**What is expected:**
Repeat every line that appears below, with nothing altered.

Modification records:
####################
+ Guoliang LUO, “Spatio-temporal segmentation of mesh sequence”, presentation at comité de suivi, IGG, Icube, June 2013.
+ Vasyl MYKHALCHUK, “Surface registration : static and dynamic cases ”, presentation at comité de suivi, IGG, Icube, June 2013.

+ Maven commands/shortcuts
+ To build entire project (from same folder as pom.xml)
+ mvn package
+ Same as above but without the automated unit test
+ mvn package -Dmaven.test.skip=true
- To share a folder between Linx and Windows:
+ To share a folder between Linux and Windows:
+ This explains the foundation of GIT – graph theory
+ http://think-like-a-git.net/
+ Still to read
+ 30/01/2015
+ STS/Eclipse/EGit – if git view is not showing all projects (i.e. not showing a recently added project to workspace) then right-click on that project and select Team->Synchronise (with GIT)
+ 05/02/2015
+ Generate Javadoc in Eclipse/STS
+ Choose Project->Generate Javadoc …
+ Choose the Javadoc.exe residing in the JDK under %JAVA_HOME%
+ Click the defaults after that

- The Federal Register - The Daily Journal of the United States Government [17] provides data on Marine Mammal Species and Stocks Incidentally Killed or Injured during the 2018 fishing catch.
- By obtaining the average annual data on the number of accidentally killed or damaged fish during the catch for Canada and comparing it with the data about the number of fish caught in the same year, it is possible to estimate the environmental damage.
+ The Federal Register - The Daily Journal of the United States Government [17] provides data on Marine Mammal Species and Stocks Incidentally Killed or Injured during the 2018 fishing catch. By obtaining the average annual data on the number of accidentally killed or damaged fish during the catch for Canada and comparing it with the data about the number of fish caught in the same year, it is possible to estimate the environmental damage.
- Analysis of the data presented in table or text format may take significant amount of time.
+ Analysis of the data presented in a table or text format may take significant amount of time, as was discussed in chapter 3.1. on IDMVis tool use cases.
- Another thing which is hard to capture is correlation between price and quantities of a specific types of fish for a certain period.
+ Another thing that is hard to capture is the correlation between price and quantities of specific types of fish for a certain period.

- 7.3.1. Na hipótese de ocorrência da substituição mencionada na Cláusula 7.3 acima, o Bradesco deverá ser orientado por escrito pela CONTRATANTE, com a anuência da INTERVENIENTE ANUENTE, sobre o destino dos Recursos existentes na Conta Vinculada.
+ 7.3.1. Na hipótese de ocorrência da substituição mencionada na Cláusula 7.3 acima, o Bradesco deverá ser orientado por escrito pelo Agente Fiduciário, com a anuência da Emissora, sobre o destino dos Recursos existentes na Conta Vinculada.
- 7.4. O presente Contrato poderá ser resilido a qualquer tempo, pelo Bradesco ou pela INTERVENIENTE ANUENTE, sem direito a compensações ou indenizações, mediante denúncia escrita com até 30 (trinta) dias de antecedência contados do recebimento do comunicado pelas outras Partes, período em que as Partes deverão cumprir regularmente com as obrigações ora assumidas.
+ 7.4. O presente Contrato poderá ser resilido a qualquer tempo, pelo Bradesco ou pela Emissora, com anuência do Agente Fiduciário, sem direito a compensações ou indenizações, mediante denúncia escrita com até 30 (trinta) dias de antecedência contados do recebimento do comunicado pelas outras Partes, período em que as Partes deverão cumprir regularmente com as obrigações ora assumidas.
####################
**Result of the exercise:**
+ Guoliang LUO, “Spatio-temporal segmentation of mesh sequence”, presentation at comité de suivi, IGG, Icube, June 2013.
+ Vasyl MYKHALCHUK, “Surface registration : static and dynamic cases ”, presentation at comité de suivi, IGG, Icube, June 2013.

+ Maven commands/shortcuts
+ To build entire project (from same folder as pom.xml)
+ mvn package
+ Same as above but without the automated unit test
+ mvn package -Dmaven.test.skip=true
- To share a folder between Linx and Windows:
+ To share a folder between Linux and Windows:
+ This explains the foundation of GIT – graph theory
+ http://think-like-a-git.net/
+ Still to read
+ 30/01/2015
+ STS/Eclipse/EGit – if git view is not showing all projects (i.e. not showing a recently added project to workspace) then right-click on that project and select Team->Synchronise (with GIT)
+ 05/02/2015
+ Generate Javadoc in Eclipse/STS
+ Choose Project->Generate Javadoc …
+ Choose the Javadoc.exe residing in the JDK under %JAVA_HOME%
+ Click the defaults after that

- The Federal Register - The Daily Journal of the United States Government [17] provides data on Marine Mammal Species and Stocks Incidentally Killed or Injured during the 2018 fishing catch.
- By obtaining the average annual data on the number of accidentally killed or damaged fish during the catch for Canada and comparing it with the data about the number of fish caught in the same year, it is possible to estimate the environmental damage.
+ The Federal Register - The Daily Journal of the United States Government [17] provides data on Marine Mammal Species and Stocks Incidentally Killed or Injured during the 2018 fishing catch. By obtaining the average annual data on the number of accidentally killed or damaged fish during the catch for Canada and comparing it with the data about the number of fish caught in the same year, it is possible to estimate the environmental damage.
- Analysis of the data presented in table or text format may take significant amount of time.
+ Analysis of the data presented in a table or text format may take significant amount of time, as was discussed in chapter 3.1. on IDMVis tool use cases.
- Another thing which is hard to capture is correlation between price and quantities of a specific types of fish for a certain period.
+ Another thing that is hard to capture is the correlation between price and quantities of specific types of fish for a certain period.

- 7.3.1. Na hipótese de ocorrência da substituição mencionada na Cláusula 7.3 acima, o Bradesco deverá ser orientado por escrito pela CONTRATANTE, com a anuência da INTERVENIENTE ANUENTE, sobre o destino dos Recursos existentes na Conta Vinculada.
+ 7.3.1. Na hipótese de ocorrência da substituição mencionada na Cláusula 7.3 acima, o Bradesco deverá ser orientado por escrito pelo Agente Fiduciário, com a anuência da Emissora, sobre o destino dos Recursos existentes na Conta Vinculada.
- 7.4. O presente Contrato poderá ser resilido a qualquer tempo, pelo Bradesco ou pela INTERVENIENTE ANUENTE, sem direito a compensações ou indenizações, mediante denúncia escrita com até 30 (trinta) dias de antecedência contados do recebimento do comunicado pelas outras Partes, período em que as Partes deverão cumprir regularmente com as obrigações ora assumidas.
+ 7.4. O presente Contrato poderá ser resilido a qualquer tempo, pelo Bradesco ou pela Emissora, com anuência do Agente Fiduciário, sem direito a compensações ou indenizações, mediante denúncia escrita com até 30 (trinta) dias de antecedência contados do recebimento do comunicado pelas outras Partes, período em que as Partes deverão cumprir regularmente com as obrigações ora assumidas.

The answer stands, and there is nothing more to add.